The above-mentioned findings underscore the hypothesis that a net carotenoid homeostasis influences S. aureus survival in the face of nonoxidative host defenses. Thus, although the ΔcrtM knockout strain produced negligible amounts of STX, this strain did not substantially differ in CAP profiling from the parental strain. In contrast, excess STX production was sufficient to substantially impact such susceptibility profiles (albeit only statistically significant for the PMN CAP, hNP-1). A parallel theme emphasizes the idea that the ability of STX overexpression (and its attendant enhancement of CM rigidity) to impair CAP-mediated killing of S. aureus likely represents a relatively “CAP-nonspecific” mechanism.

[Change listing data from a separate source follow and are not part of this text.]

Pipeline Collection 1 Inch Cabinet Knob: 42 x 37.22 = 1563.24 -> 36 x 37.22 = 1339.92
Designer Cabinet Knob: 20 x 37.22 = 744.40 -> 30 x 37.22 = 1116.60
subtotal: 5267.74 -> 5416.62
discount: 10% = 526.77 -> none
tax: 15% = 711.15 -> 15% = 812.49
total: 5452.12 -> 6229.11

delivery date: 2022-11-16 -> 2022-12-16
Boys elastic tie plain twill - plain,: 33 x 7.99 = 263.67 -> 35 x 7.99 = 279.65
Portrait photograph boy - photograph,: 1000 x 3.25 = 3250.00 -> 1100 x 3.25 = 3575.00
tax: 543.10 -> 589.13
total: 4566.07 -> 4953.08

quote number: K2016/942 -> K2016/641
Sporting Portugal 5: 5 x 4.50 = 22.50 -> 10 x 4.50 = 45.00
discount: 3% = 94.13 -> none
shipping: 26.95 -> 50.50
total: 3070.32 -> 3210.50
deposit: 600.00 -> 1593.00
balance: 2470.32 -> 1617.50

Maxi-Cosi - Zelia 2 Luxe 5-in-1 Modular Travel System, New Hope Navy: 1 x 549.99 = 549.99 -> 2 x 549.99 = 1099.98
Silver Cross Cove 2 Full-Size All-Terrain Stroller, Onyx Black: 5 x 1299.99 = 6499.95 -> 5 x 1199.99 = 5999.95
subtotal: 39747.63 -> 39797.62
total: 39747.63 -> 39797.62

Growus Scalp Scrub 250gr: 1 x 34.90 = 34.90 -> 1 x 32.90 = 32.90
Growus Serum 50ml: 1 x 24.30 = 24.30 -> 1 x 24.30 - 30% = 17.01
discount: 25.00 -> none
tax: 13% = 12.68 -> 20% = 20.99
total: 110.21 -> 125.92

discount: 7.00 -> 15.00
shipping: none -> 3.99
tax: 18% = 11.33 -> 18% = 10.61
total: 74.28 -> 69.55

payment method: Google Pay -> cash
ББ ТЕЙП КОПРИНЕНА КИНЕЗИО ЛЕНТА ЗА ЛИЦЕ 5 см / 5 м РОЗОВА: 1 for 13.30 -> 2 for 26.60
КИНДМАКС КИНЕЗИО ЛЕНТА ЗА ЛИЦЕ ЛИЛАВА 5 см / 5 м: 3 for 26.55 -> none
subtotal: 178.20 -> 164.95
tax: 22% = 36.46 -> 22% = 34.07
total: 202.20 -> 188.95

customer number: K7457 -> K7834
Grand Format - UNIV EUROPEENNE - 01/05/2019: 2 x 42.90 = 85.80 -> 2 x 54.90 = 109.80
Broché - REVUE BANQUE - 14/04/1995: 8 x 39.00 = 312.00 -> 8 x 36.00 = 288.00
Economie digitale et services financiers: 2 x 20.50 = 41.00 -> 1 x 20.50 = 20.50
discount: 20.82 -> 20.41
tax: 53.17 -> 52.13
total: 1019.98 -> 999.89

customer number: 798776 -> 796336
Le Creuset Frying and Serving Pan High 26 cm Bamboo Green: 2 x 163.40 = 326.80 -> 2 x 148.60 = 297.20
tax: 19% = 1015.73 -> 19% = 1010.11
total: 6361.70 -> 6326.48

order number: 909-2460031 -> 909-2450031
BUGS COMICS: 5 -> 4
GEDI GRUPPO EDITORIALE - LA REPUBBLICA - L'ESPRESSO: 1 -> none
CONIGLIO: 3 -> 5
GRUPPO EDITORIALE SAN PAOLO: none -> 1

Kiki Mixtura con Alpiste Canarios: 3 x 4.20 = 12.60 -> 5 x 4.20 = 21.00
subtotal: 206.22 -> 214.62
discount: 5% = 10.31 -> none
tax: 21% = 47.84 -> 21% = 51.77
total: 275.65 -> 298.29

For example, these trends for STX overexpression to be associated with reduced CAP susceptibility were observed for an entire range of peptide secondary structures and cationicity, including RP-1 (α-helix), hNP-1 (β-sheet), PMB (cyclic peptide), and DAP (cyclic lipopeptide).
We recognize that our study has certain limitations: (i) only a single S. aureus strain set was evaluated; (ii) the parental strain was clinically derived, raising the possibility that host exposures and/or genetic pathways outside crtOPQMN might have influenced these results; (iii) a relatively narrow range of host defense CAPs was investigated, leaving open the potential that CAPs of different sources, structures, or mechanisms of action might exhibit distinct effects on their activity by carotenoid-related CM perturbations; and (iv) host defense CAPs were tested individually, in austere buffer systems, and at sublethal concentrations in vitro. These facts limit the potential for in vivo translatability of our findings. Nonetheless, the results from these investigations support the hypothesis that S. aureus employs adaptive mechanisms by which it may utilize carotenoids to modify their CMs in order to subvert innate host defenses. Current studies are ongoing to further explore these concepts.